Повздыхали какое-то время, пожалели, пошептались об их судьбе, но жизнь продолжалась, как продолжается она после похорон. Некоторые из жен заключенных вышли замуж, и дети росли не зная отцов.
А в тюрьме, за решетками, эти живые мертвецы, вероятно, готовились сейчас ко сну. Сон – единственная утеха рабов. Исакович это знал. Многие проведут здесь десять, двадцать и больше лет, превратившись в живые скелеты. И если их вдруг в один прекрасный день помилуют, им уже не захочется уходить из тюрьмы. Зачем? Куда им идти?
Они привыкнут к своей камере, сухой корке хлеба, к одиночеству и мышам. Мыши – единственные друзья и гости заключенного.
Пройдет много дней, недель, месяцев, лет. Какое-то время в верхнем и нижнем Среме будут еще вспоминать об арестованных. Говорить о том, как несправедливо с ними поступили, что они воевали, не щадя своей жизни, за Австрию, за христианство, верой и правдой служили императрице, не раз были ранены. И вот дожили до того, что профосы бьют их по щекам и пинают ногою в зад.
И Павел подумал: «Что, если стать перед воротами и закричать эдак, по-нашенски, протяжно: «Э-гей!..»
Может, и разбудил бы он кого-нибудь там, за решетками, может, кто и услышал бы, расплакался бы, и выпала бы у него из рук или изо рта корка хлеба, может, перестал бы бросать крошки мышам или, отогнав крыс от окна, подбежал бы к решетке посмотреть, кто зовет?

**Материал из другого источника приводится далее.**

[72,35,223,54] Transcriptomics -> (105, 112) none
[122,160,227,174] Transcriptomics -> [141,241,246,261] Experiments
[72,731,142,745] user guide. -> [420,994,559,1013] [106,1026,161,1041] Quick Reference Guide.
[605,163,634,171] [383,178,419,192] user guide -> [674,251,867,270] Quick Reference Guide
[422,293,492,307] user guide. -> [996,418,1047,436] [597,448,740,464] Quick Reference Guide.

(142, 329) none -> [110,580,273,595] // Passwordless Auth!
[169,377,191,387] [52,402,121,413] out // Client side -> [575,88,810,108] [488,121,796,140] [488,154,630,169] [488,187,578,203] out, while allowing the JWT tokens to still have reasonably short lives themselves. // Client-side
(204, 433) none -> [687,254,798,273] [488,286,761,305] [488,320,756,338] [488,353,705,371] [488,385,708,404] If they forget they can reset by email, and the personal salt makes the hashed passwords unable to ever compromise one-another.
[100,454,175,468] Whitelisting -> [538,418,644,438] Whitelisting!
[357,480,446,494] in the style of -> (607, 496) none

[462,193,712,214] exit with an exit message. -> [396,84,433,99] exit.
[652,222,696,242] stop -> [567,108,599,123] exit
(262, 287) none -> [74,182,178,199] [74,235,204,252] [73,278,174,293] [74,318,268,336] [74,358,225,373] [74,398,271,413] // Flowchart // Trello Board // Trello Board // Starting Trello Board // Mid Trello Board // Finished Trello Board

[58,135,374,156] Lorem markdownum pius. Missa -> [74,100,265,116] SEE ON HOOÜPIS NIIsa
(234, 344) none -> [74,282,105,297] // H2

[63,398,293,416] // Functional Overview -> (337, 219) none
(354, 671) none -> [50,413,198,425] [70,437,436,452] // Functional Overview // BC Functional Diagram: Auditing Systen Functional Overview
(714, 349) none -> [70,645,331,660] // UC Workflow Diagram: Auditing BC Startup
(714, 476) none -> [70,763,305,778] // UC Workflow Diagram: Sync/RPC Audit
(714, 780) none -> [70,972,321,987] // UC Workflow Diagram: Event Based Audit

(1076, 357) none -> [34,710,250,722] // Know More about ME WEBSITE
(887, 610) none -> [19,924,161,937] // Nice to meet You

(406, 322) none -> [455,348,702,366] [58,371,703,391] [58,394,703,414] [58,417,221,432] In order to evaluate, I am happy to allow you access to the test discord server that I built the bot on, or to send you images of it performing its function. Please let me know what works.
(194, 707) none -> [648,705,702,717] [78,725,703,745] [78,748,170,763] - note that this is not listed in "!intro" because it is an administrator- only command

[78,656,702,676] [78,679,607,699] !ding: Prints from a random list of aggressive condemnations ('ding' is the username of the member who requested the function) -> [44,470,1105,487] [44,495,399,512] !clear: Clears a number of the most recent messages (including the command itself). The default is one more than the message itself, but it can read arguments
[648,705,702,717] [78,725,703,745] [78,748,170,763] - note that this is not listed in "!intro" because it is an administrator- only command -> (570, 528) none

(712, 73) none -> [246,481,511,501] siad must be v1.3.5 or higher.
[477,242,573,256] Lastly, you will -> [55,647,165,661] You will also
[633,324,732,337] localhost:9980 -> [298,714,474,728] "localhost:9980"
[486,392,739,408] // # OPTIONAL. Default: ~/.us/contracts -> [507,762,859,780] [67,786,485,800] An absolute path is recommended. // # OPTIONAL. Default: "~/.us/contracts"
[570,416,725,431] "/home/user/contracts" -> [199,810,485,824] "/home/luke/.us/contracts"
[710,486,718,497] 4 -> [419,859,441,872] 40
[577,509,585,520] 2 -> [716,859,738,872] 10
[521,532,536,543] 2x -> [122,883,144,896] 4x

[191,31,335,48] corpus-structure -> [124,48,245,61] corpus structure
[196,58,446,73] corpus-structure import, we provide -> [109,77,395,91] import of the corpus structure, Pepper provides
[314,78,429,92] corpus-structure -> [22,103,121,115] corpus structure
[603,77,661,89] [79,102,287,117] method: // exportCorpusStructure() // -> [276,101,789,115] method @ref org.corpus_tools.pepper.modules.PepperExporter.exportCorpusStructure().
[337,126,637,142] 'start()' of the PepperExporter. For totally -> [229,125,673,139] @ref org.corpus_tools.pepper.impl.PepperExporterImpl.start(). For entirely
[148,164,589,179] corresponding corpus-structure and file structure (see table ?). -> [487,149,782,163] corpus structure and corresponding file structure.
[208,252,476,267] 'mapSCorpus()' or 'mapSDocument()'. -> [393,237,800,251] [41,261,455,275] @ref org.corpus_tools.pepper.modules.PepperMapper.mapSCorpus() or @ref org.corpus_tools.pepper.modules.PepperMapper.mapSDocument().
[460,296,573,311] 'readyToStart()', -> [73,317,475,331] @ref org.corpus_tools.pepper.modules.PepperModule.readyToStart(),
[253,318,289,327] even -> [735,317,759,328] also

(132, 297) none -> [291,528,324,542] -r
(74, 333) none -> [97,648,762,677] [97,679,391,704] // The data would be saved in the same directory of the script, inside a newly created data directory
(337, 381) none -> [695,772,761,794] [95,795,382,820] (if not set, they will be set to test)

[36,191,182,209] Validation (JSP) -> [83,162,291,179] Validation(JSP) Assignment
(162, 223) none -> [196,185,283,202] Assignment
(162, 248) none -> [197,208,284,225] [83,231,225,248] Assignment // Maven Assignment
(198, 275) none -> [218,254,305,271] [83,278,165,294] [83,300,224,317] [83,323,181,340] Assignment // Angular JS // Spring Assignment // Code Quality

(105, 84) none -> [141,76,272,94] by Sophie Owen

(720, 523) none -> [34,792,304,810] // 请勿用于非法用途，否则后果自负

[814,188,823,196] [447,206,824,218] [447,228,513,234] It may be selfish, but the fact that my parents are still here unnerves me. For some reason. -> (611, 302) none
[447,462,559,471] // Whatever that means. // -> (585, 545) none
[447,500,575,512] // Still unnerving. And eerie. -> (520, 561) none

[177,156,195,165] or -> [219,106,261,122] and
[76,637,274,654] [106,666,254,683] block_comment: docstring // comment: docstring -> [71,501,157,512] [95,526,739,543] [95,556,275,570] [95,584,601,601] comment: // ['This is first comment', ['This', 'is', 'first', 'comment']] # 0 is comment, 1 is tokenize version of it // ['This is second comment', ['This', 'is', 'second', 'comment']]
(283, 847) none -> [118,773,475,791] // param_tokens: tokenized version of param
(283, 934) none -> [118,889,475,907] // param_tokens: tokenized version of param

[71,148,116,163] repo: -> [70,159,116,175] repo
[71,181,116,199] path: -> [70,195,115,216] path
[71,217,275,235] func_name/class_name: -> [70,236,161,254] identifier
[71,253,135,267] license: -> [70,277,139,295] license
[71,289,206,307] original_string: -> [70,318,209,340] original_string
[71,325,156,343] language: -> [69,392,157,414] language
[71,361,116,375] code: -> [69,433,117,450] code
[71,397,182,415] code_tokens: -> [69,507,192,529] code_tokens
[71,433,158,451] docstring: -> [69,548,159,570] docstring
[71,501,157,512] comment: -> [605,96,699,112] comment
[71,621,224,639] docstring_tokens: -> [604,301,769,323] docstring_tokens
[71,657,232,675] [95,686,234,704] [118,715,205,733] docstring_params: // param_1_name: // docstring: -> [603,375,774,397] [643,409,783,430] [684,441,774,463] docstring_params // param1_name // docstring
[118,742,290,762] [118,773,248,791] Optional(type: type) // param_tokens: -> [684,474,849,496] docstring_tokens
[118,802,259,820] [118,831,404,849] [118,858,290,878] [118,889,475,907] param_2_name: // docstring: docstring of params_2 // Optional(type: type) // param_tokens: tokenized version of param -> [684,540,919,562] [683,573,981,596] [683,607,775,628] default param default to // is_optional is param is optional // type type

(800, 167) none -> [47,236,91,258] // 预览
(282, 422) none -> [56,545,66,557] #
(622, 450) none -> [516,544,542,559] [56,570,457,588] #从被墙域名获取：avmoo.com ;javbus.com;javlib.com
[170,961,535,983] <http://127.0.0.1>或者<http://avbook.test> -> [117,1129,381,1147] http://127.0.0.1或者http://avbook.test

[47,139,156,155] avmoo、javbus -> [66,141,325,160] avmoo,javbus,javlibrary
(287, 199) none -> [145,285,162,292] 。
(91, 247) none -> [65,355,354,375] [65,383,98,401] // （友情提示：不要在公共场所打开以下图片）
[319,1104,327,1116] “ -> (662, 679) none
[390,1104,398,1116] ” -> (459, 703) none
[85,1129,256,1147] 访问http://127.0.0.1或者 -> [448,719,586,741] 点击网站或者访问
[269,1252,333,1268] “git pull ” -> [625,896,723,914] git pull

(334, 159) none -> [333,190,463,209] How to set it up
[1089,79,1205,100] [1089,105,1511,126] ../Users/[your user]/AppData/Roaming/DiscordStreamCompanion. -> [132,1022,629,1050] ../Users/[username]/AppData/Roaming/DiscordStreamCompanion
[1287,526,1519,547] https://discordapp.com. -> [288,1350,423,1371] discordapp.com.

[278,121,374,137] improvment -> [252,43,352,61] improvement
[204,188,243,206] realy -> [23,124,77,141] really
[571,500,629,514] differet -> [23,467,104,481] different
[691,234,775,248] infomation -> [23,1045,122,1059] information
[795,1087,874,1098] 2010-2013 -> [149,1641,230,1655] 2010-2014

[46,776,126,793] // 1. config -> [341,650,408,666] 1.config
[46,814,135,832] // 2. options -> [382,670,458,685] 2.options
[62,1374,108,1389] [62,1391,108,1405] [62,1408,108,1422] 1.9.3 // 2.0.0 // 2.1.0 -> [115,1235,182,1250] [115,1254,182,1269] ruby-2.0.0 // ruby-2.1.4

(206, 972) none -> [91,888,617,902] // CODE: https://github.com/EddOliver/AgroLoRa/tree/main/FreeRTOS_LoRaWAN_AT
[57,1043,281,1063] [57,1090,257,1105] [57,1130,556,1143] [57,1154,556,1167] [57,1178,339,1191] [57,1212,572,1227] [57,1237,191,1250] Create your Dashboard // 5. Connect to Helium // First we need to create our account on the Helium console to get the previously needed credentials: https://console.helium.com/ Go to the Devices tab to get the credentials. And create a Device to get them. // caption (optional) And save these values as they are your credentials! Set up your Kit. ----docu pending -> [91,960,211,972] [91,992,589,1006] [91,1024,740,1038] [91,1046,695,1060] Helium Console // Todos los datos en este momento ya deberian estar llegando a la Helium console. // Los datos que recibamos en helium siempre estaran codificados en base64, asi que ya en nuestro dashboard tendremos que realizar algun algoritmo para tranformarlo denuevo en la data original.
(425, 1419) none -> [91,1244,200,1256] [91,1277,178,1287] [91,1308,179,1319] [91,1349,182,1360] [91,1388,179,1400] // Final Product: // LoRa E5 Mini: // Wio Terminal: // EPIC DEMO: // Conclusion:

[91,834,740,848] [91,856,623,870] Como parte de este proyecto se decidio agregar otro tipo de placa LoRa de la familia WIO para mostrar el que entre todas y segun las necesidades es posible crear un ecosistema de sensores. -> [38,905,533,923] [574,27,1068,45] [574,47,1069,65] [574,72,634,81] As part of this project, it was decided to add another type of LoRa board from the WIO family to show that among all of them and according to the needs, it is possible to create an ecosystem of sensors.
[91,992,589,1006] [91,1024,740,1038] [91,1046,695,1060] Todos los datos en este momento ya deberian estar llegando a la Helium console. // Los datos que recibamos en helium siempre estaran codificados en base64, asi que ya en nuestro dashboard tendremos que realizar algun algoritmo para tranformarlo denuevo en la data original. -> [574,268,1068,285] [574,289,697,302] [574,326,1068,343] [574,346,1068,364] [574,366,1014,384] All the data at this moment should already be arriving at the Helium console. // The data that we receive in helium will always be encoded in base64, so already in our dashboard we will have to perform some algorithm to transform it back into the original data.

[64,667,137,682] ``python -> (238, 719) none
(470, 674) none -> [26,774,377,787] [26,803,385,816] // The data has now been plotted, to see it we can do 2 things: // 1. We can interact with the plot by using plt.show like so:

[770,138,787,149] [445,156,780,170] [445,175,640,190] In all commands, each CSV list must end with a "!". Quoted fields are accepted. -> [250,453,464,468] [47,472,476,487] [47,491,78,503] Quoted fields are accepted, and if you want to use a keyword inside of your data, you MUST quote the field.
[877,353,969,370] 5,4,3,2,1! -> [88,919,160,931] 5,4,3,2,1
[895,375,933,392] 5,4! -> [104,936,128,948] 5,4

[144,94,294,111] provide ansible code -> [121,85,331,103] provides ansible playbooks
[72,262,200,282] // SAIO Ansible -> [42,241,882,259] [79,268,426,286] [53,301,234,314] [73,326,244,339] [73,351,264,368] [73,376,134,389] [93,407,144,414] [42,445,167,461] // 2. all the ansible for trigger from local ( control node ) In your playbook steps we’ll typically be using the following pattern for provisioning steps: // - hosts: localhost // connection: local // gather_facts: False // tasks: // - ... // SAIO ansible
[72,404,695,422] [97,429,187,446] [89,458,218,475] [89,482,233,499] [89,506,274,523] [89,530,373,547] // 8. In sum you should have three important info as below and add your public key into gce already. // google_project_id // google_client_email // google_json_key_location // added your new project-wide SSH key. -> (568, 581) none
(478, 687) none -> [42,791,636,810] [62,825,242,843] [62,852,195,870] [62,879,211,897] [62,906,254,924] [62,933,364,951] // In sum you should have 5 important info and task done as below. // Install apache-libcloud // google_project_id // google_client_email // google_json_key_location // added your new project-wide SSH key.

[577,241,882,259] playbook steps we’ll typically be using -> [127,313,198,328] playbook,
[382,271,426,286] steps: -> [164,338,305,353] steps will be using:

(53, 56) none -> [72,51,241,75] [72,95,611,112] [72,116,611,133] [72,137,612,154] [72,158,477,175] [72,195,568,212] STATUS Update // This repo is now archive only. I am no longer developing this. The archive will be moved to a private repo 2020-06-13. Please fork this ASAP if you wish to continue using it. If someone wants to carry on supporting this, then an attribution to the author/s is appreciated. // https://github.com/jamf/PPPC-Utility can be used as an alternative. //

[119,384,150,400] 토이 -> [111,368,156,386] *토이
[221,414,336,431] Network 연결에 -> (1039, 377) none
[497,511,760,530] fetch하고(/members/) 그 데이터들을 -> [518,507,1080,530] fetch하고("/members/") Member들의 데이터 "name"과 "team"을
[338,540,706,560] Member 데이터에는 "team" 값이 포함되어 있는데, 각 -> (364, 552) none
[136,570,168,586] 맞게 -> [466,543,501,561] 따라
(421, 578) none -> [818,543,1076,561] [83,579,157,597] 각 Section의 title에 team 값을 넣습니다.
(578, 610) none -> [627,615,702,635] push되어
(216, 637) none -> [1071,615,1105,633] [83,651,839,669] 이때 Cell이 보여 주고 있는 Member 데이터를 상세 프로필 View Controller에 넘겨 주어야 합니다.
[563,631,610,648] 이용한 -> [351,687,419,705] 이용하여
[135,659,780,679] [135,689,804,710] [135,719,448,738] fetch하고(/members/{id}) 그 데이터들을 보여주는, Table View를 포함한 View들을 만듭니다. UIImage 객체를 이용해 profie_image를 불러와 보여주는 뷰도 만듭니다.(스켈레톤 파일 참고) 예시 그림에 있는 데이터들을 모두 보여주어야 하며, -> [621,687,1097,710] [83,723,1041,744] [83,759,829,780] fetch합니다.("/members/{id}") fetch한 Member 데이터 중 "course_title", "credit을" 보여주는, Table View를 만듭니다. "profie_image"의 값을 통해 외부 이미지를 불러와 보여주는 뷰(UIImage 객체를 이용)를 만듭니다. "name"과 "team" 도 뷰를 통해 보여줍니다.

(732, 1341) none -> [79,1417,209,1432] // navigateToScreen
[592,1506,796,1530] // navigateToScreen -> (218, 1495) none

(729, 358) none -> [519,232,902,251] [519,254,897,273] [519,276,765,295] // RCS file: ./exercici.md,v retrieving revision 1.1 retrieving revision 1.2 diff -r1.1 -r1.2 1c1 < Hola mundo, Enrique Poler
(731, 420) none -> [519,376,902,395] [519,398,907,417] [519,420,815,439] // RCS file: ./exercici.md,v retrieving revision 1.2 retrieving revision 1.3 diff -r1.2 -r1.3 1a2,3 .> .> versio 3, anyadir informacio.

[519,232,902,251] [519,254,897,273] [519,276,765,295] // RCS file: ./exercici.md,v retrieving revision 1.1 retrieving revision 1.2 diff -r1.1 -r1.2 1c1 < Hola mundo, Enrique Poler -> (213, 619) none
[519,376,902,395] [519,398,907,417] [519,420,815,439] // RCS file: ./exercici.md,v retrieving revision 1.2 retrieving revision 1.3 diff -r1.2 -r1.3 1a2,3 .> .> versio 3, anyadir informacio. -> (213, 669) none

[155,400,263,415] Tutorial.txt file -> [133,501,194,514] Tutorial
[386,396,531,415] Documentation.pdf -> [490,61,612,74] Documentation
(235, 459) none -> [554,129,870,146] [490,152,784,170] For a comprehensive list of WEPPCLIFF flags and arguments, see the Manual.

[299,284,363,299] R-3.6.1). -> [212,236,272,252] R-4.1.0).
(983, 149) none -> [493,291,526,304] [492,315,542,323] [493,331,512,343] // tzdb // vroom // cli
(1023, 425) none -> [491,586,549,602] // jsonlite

Может, подумал, что, значит, не забыли их, пришли дать знак о скором освобождении? А может, подумал бы, что все это лишь сон, и опять, понурив голову, погрузился бы в привычное беспамятство?
А ведь стоит только отпереть казематы, и несчастные кинутся в ворота, доберутся до леска на склоне горы и пустятся наутек по долине, что ведет в Австрию и дальше – в Венгрию. Нужно всего лишь десять – двадцать смельчаков, готовых рискнуть жизнью, чтобы захватить мост, перед которым вкопаны два пушечных ствола, преграждающие въезд для повозок. Перебить в мгновение ока караул, с петардами и с саблями в руках ринуться во двор и добежать по коридорам до комнаты коменданта крепости, где находятся ключи. Все это можно сделать за считанные минуты.
В узких коридорах при столкновении живым остается только один. Во дворе поубивали бы всех. Но пока поднялась бы тревога и явилась помощь, большинство заключенных разбежалось бы. Сообщники потом могли бы легко провести их через Венгрию в Польшу.